Sainte-Foy-la-Grande

(2 520 Foyens, 51 ha) est une minuscule commune, ancien chef-lieu de canton de la Gironde, 60 km à l’est de Bordeaux sur la Dordogne (rive gauche), au centre du «pays Foyen» (Foyen (pays)). Il s’agit d’une bastide de 1255, ancien port et ville huguenote, où naquit le géographe Élisée Reclus (1830-1905). Elle a eu 4 000 hab. vers 1870, encore 3 300 en 1975, et sa population a diminué depuis, perdant encore 370 hab. après 1999. C’est actuellement un centre de négoce de vins et de fruits; hôpital (86 lits), un collège privé, un collège et deux lycées publics, dont l’un porte le nom de Reclus; maison du fleuve, musée du pays foyen, zone de loisirs et label «station verte de vacances».

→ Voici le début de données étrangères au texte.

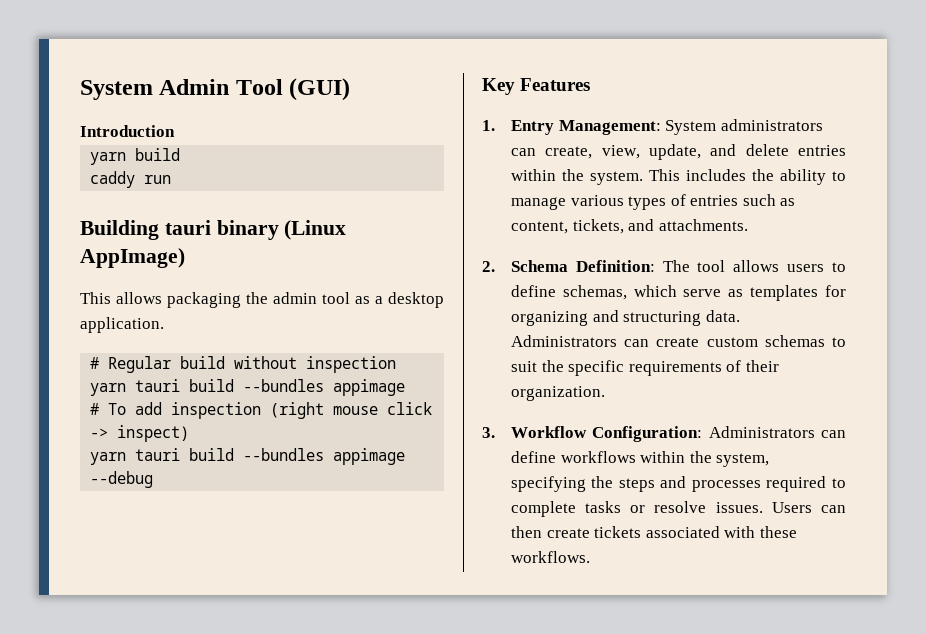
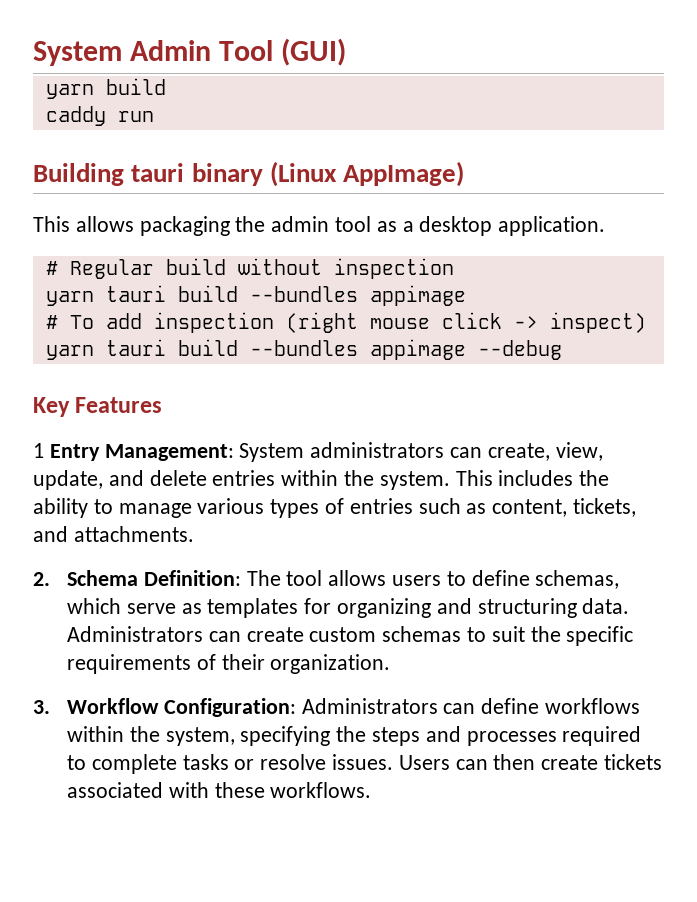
- Introduction
- 1. Entry Management: System administrators can create, view, update, and delete entries within the system.
+ 1 Entry Management: System administrators can create, view, update, and delete entries within the system.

Élisée Reclus. L’un des plus grands géographes du 19e siècle et de l’histoire de la géographie, Élisée Reclus est né en 1830 à Sainte-Foy-la-Grande dans une famille protestante, qui venait de La Roche-Chalais et s’est ensuite établie à Orthez: le voici donc triplement aquitain par ses origines. Esprit encyclopédique et généreux, il s’est orienté vers la géographie d’une part, accomplissant tout jeune un long voyage aux Amériques (1851-1857) après avoir marqué sa réprobation du coup d’État de Louis-Napoléon Bonaparte; et d’autre part à l’action politique et philosophique, en relation avec les milieux anarchistes et démocratiques de l’époque, participant notamment à la Commune de Paris, ce pourquoi il fut condamné au bannissement. Rejeté par l’institution universitaire française, il put vivre en collaborant assidûment aux Guides Joanne et en écrivant des ouvrages. La Terre (1868-1869), la Géographie Universelle en 19 volumes (1875-1894), L’Évolution, la révolution et l’idéal anarchiste (1898) et L’Homme et la Terre (1905) furent les principaux. La Suisse et la Belgique surent l’accueillir et il trouva à l’Université libre de Bruxelles une chaire à la hauteur de son savoir. Il est mort en Belgique en 1905. Il eut plusieurs frères et sœurs, dont des écrivains comme son aîné Élie, également né à Sainte-Foy, ses cadets Onésime et Armand, nés à Orthez et eux aussi géographes. Longtemps tenue à l’écart par l’institution française, son œuvre reprit notoriété dans les années 1980, en raison de ses qualités mêmes: soin et sérieux de l’information, hauteur de vue, innovation dans la recherche et l’interprétation, sensibilité à l’égard des moins puissants; plusieurs ouvrages lui furent alors consacrés; un groupe de recherche, actif de 1984 à 1997, prit même en hommage le nom de RECLUS pour sigle. En revanche, le centenaire de sa mort ne fut pas commémoré avec la qualité qu’il eût méritée.